Yes, the channels can stay gone for all we care.


----------



## phrelin (Jan 18, 2007)

*DirecTV loses 17 channels today. Thank GOD for Dish!*

Well, Charlie Ergen is an interesting guy, but GOD? Maybe a tech god....


----------



## Paul Secic (Dec 16, 2003)

sliderbob said:


> Apparently DirecTV loses a deal with Viacom. So DirecTV customers lose about 17 channels today..
> 
> http://news.cincinnati.com/article/20120711/ENT11/307110042/DirecTV-Viacom-dispute


WOW! Thats a lot of channels to lose!


----------



## akw4572 (Sep 8, 2005)

Here's the point. Both need to stand their ground so the rubbish stops. Do TV channels know revenue across the board for all consumers is down?


----------



## SayWhat? (Jun 7, 2009)

lparsons21 said:


> If I have a choice to lose 17 Viacom channels or AMC, I'd take the loss of Viacom in a heartbeat!


And I'd do just the opposite, as would many others, so let's not start that.


----------



## sliderbob (Aug 10, 2007)

phrelin said:


> *DirecTV loses 17 channels today. Thank GOD for Dish!*
> 
> Well, Charlie Ergen is an interesting guy, but GOD? Maybe a tech god....


True. Maybe I shouldn't have put "God" in, but maybe "goodness".


----------



## lparsons21 (Mar 4, 2006)

SayWhat? said:


> And I'd do just the opposite, as would many others, so let's not start that.


OK.

But let's take a different tack. Most of what the Viacom channels offer are available online from a few different sources, some free some pay, most being free. So the loss of Viacom would seem more palatable, imo.

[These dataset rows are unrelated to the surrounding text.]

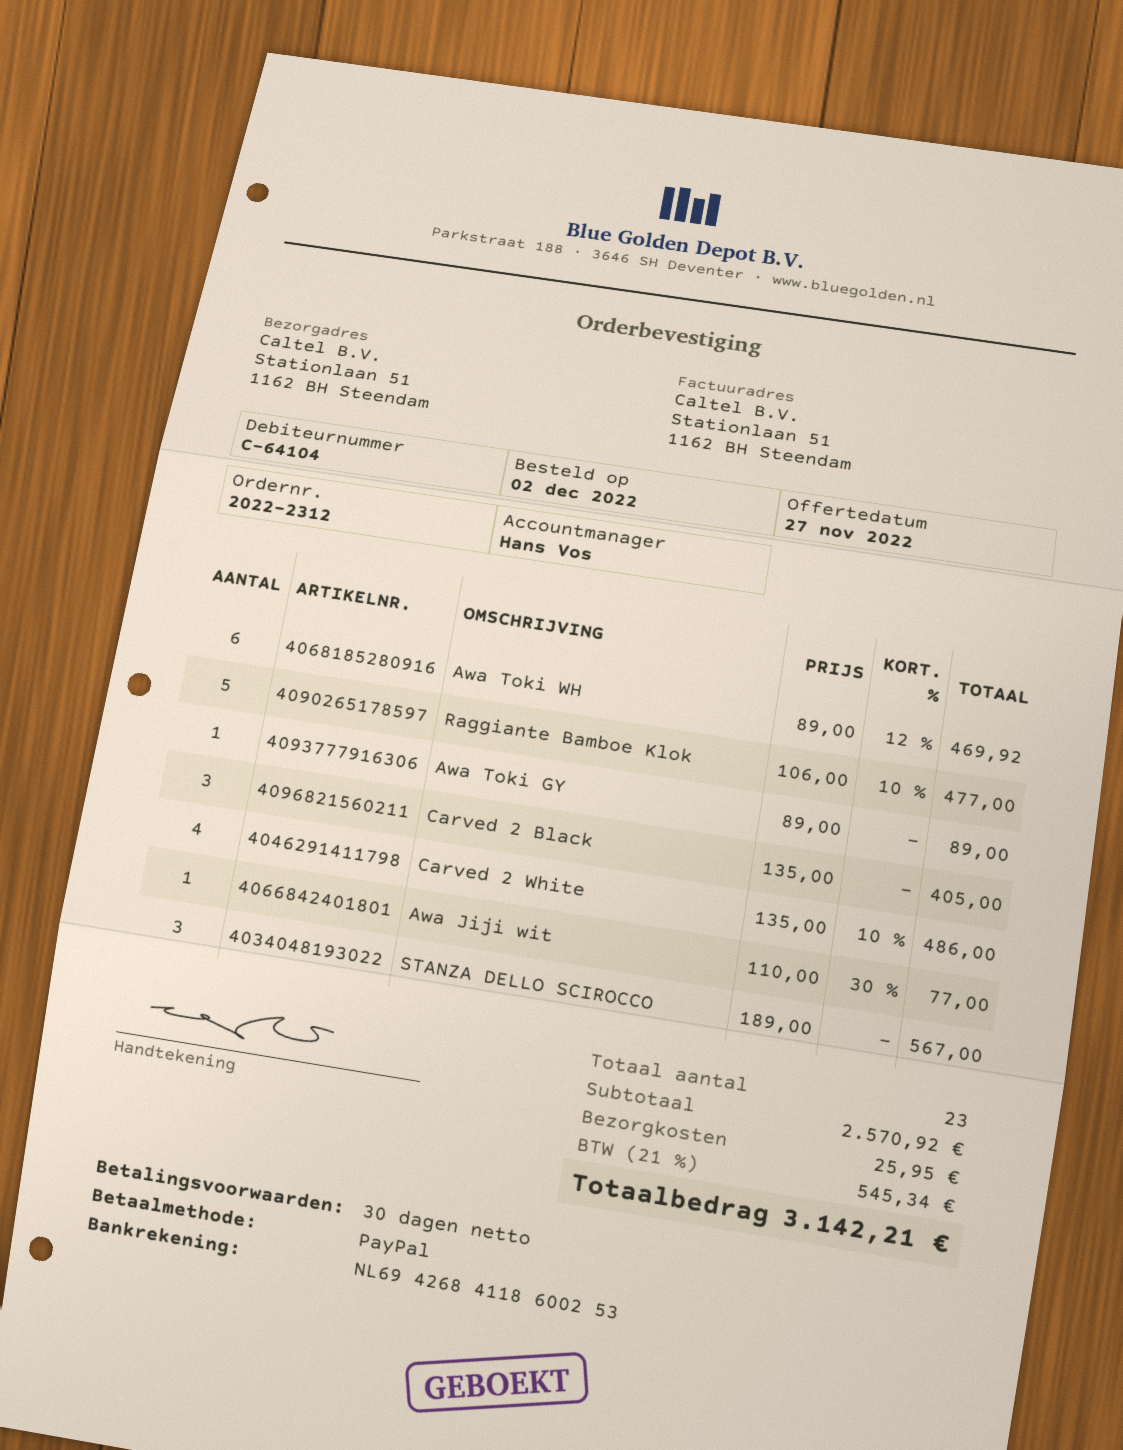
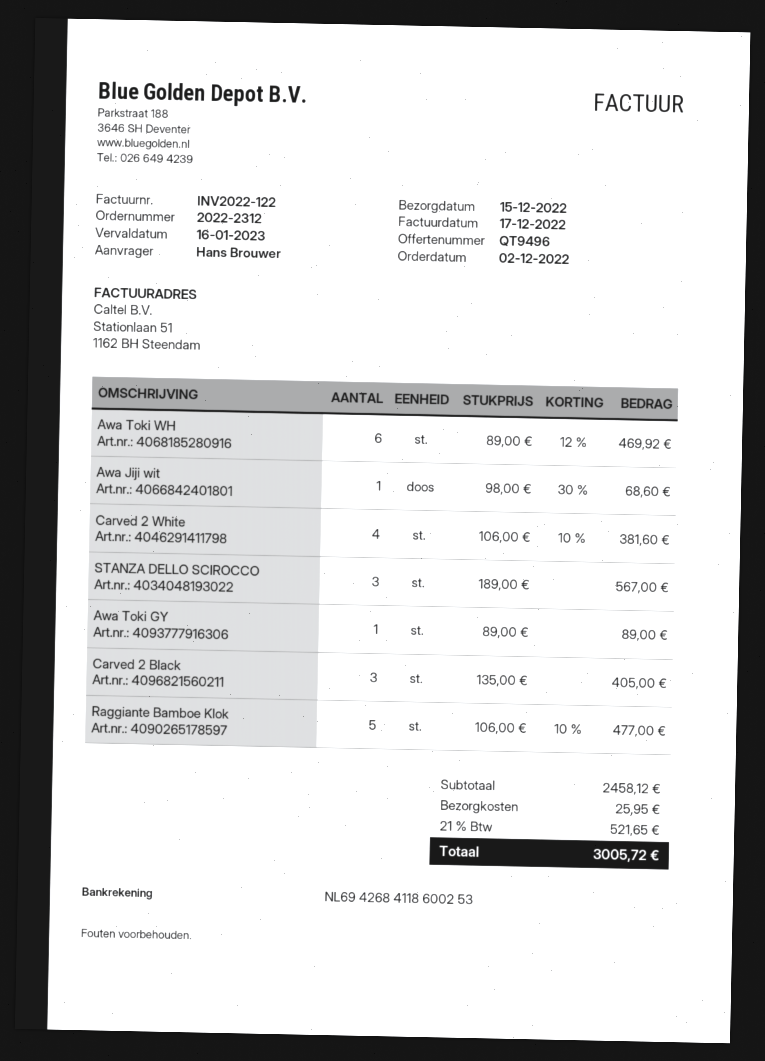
Carved 2 White: 4 x 135.00 - 10% = 486.00 -> 4 x 106.00 - 10% = 381.60
Awa Jiji wit: 1 x 110.00 - 30% = 77.00 -> 1 x 98.00 - 30% = 68.60
subtotal: 2570.92 -> 2458.12
tax: 21% = 545.34 -> 21% = 521.65
total: 3142.21 -> 3005.72

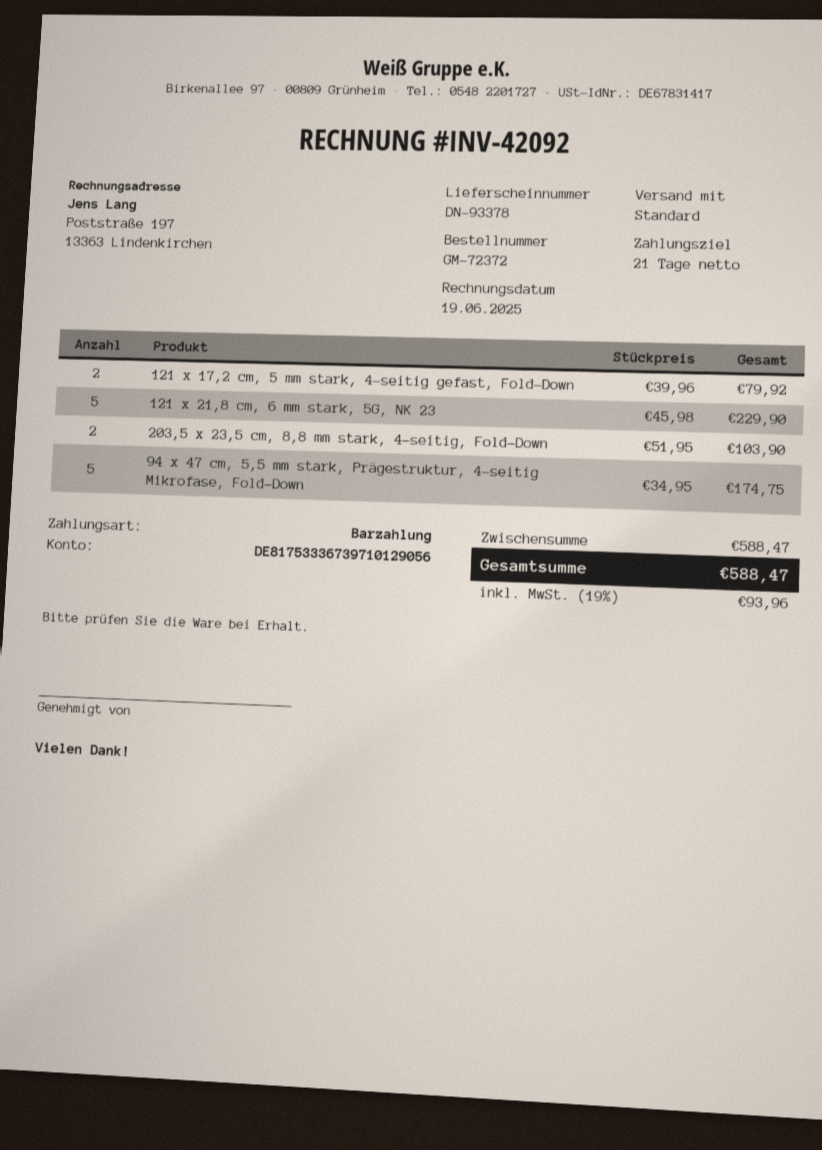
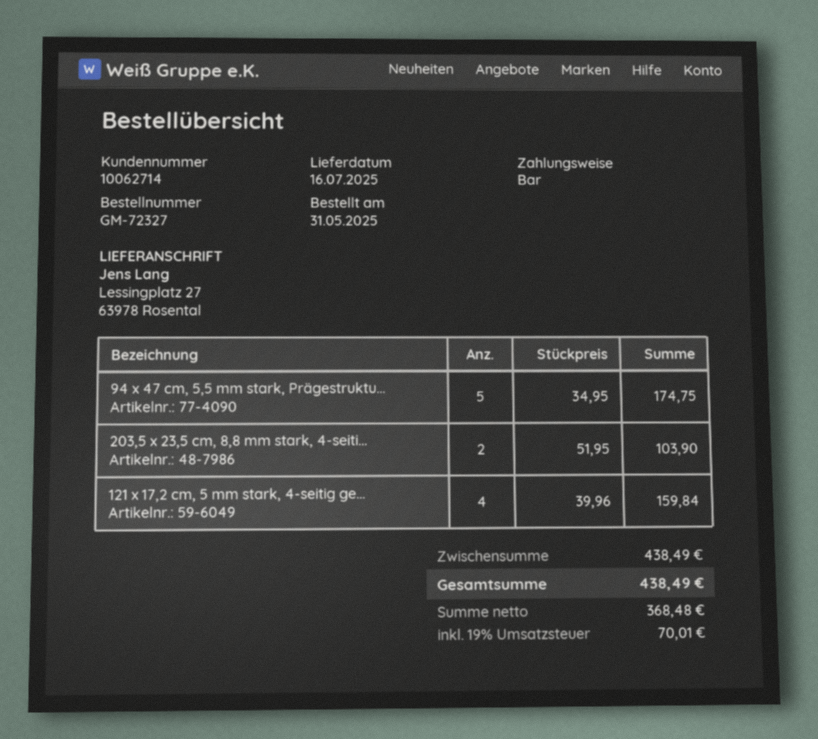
order number: GM-72372 -> GM-72327
121 x 17,2 cm, 5 mm stark, 4-seitig gefast, Fold-Down: 2 x 39.96 = 79.92 -> 4 x 39.96 = 159.84
121 x 21,8 cm, 6 mm stark, 5G, NK 23: 5 x 45.98 = 229.90 -> none
subtotal: 588.47 -> 438.49
tax: 19% = 93.96 -> 19% = 70.01
total: 588.47 -> 438.49

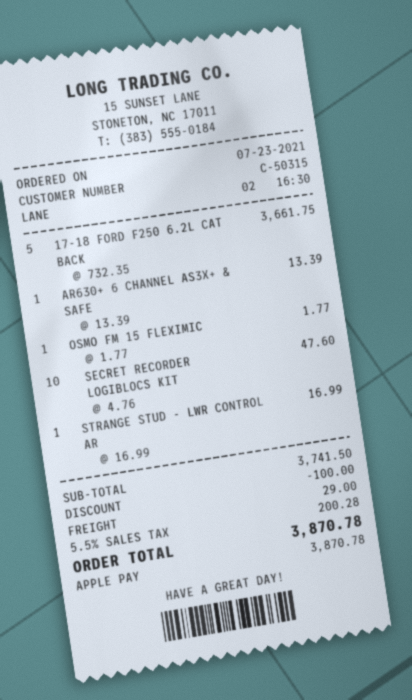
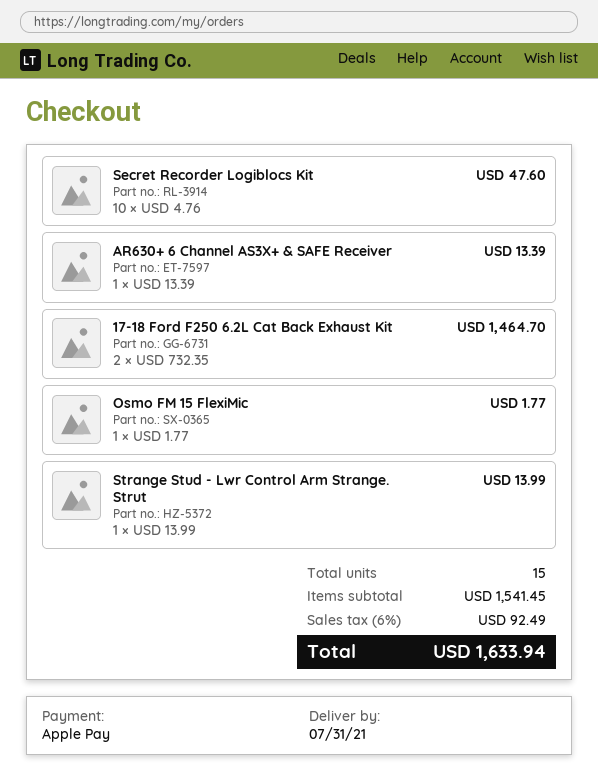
17-18 FORD F250 6.2L CAT BACK: 5 x 732.35 = 3661.75 -> 2 x 732.35 = 1464.70
STRANGE STUD - LWR CONTROL AR: 1 x 16.99 = 16.99 -> 1 x 13.99 = 13.99
subtotal: 3741.50 -> 1541.45
discount: 100.00 -> none
shipping: 29.00 -> none
tax: 5.5% = 200.28 -> 6% = 92.49
total: 3870.78 -> 1633.94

For the kids shows, there are plenty of alternatives and in my experience kids aren't nearly so picky about what they watch, the PQ/AQ of it as long as it is noisy with lots of movement and brilliant color. They only get puckered up when their parents complain about other issues.

Actually while I am a very little ticked at losing channels, I'm actually quite pleased that both D* and E* are taking hard stands at the same time. With any luck, the content providers will get the message.

Thus far, since they don't actually send us a bill, they've been insulated from the consumer of their product by the retransmission companies taking the heat.


----------



## Stewart Vernon (Jan 7, 2005)

_Friendly moderator direction...

We have discussed and decided to keep (for now) this thread about DirecTV vs Viacom and the Dish vs AMC thread separate. Comparison and discussion is inevitable, so as long as it can be civil AND both threads are distinctly different (i.e. if the threads meander off-topic and end up being about the other similar thread we might have to re-visit a thread merge in the future) then we can keep these side-by-side in the Dish forum.

For more information relative to this topic:_

*Dish vs AMC*

*DirecTV vs Viacom (thread in DirecTV forum)*


----------



## SayWhat? (Jun 7, 2009)

> DirecTV notes that Viacom is asking for a large increase at a time when its ratings are sinking.
> 
> "We have absolutely no problem compensating Viacom fairly," Derek Chang, DirecTV executive vice president of content, said in a written statement. "[But] the ratings for many of their main networks have plummeted and much of Viacom's programming can be seen for free online."


http://money.cnn.com/2012/07/11/technology/directv-viacom/?source=cnn_bin

Sound familiar? 

Did Dish and Direct compare notes?


----------



## jadebox (Dec 14, 2004)

akw4572 said:


> Here's the point. Both need to stand their ground so the rubbish stops. Do TV channels know revenue across the board for all consumers is down?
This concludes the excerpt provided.